When it comes to getting homeless people off the streets and into stable housing, San Francisco politicians face hard choices. Some want to expand a controversial legal process called conservatorship that they say would help homeless people with severe substance abuse problems and mental illness. But so far, implementation has been slow and bumpy.

When San Francisco Mayor London Breed went to Sacramento earlier this month to tell state legislators about the plight of the city's most desperate people, she had someone in mind from her former district when she was a supervisor — an older homeless man with a serious substance abuse problem.

“When he gets his check at the beginning of the month, his money gets taken by some other individuals in the neighborhood,” she said. “He was well-known to all the neighbors, all the merchants, all of us. We all did our very best to try and assist him but, sadly, he's still out in the community.”
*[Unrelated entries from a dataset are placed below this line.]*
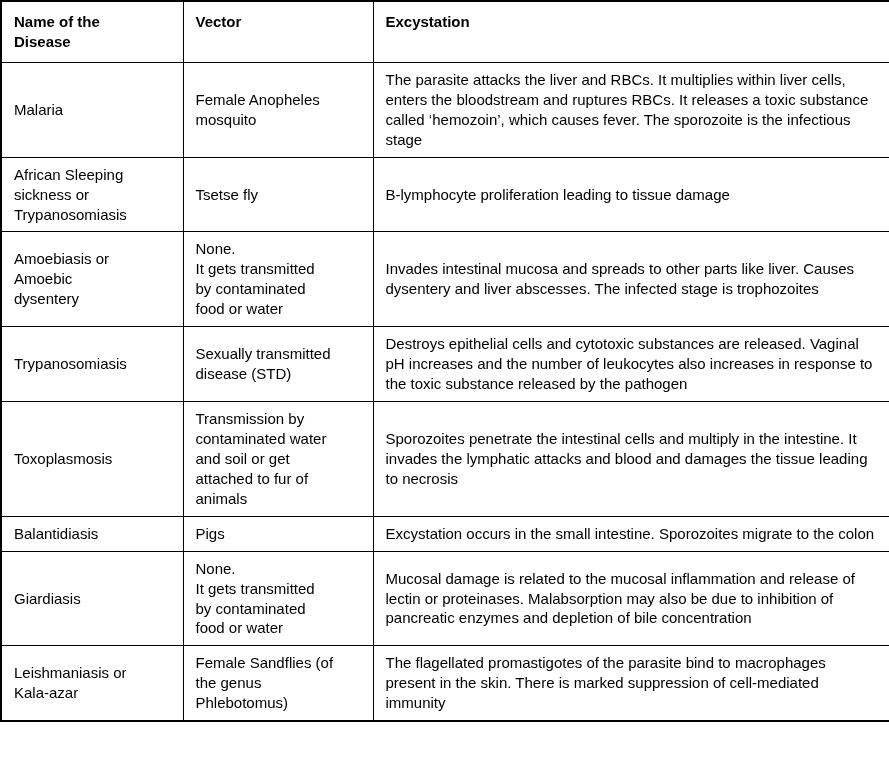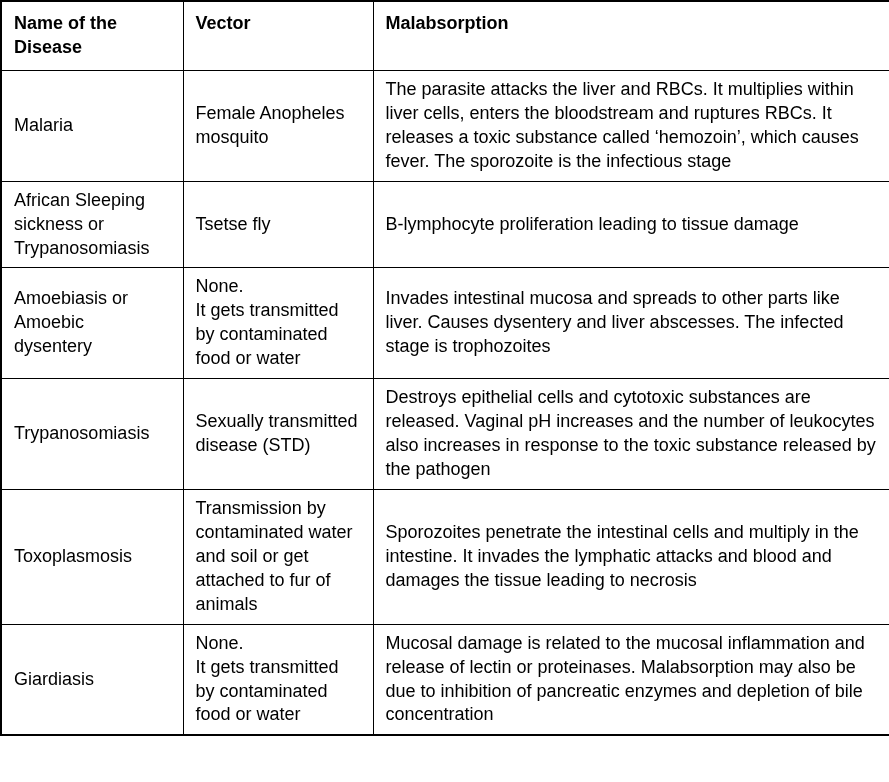"Name of the" table.disease-table th, table.disease-table td { font-size: 18px -> 15px }
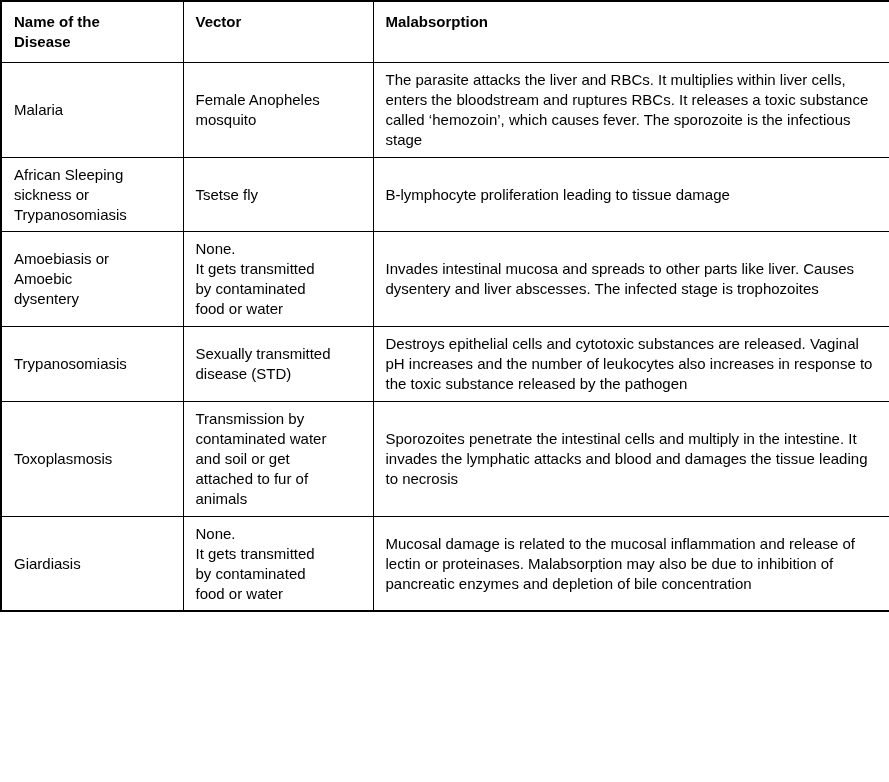"Malabsorption" th { text: Malabsorption -> Excystation }
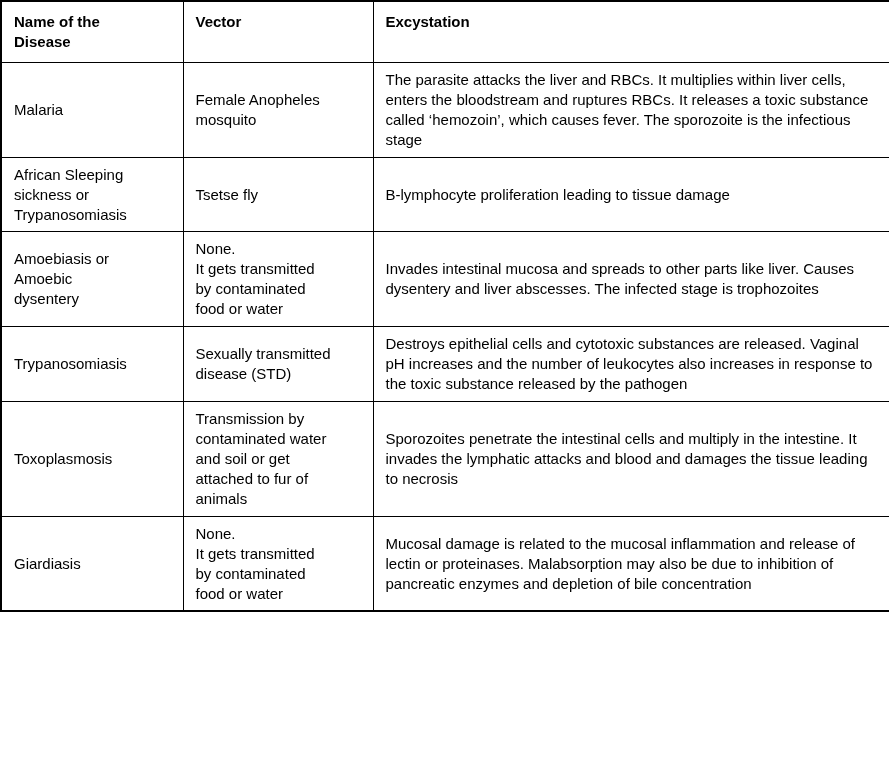"Balantidiasis" tr { html: none -> <tr> <td>Balantidiasis</td> <td>Pigs</td> <td>Excystation occurs in the small intestine. Sporozoites migrate to the colon</td> </tr> }
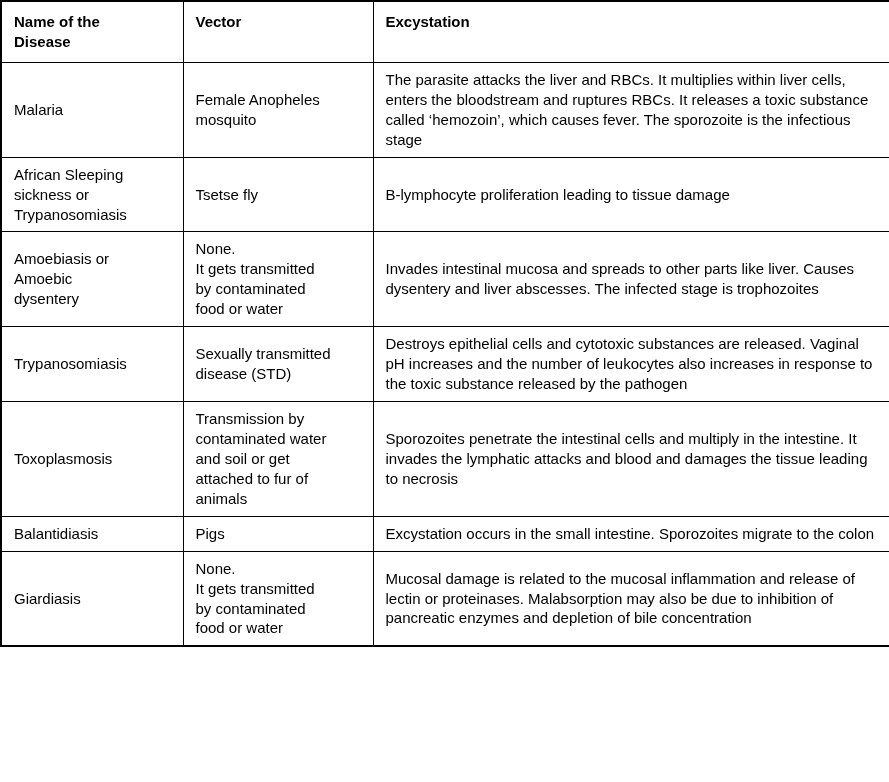"Leishmaniasis or" tr { html: none -> <tr> <td>Leishmaniasis or Kala-azar</td> <td>Female Sandflies (of the genus Phlebotomus)</td> <td>The flagellated promastigotes of the parasite bind to macrophages present in the skin. There is marked suppression of cell-mediated immunity</td> </tr> }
Breed and other San Francisco politicians had hoped that changes to conservatorship rules would allow city health workers to help homeless people with substance abuse and mental health problems by legally and temporarily stepping in to force a mentally ill person into treatment.

“We believe that there are 50 to 100 people on our streets who are so severely mentally ill and drug addicted — can't make decisions for themselves and who are dying — and who could benefit from a conservatorship,” said state Sen. Scott Wiener, who sponsored Senate Bill 1045, which became law last year.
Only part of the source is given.